▶ _WORK REQUIRED_:
A faithful copy is required: transcribe each line below exactly, minus the pictures.

***** GIVEN ENTRIES *****

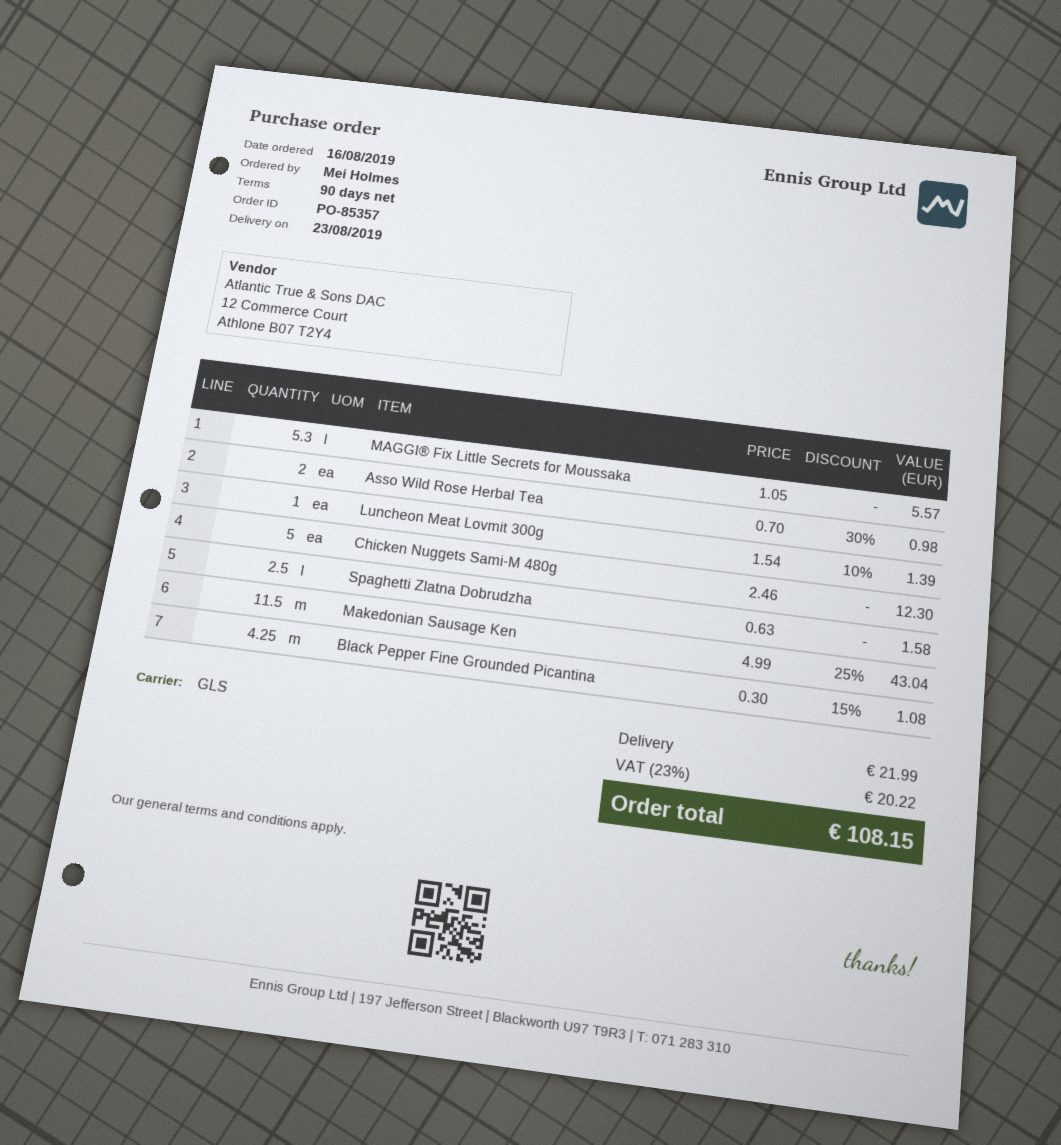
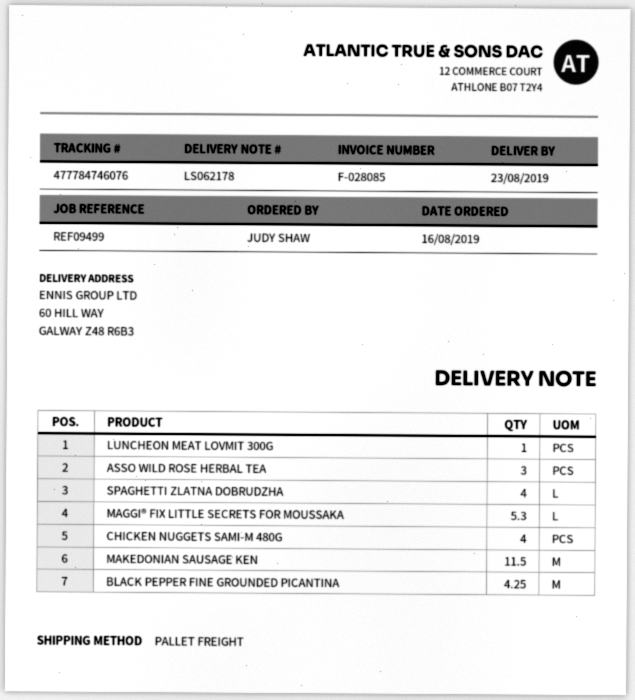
ordered by: Mei Holmes -> JUDY SHAW
shipping method: GLS -> pallet freight
Asso Wild Rose Herbal Tea: 2 -> 3
Chicken Nuggets Sami-M 480g: 5 -> 4
Spaghetti Zlatna Dobrudzha: 2.5 -> 4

*****

▶ _TASK RESULT_:
ordered by: Mei Holmes -> JUDY SHAW
shipping method: GLS -> pallet freight
Asso Wild Rose Herbal Tea: 2 -> 3
Chicken Nuggets Sami-M 480g: 5 -> 4
Spaghetti Zlatna Dobrudzha: 2.5 -> 4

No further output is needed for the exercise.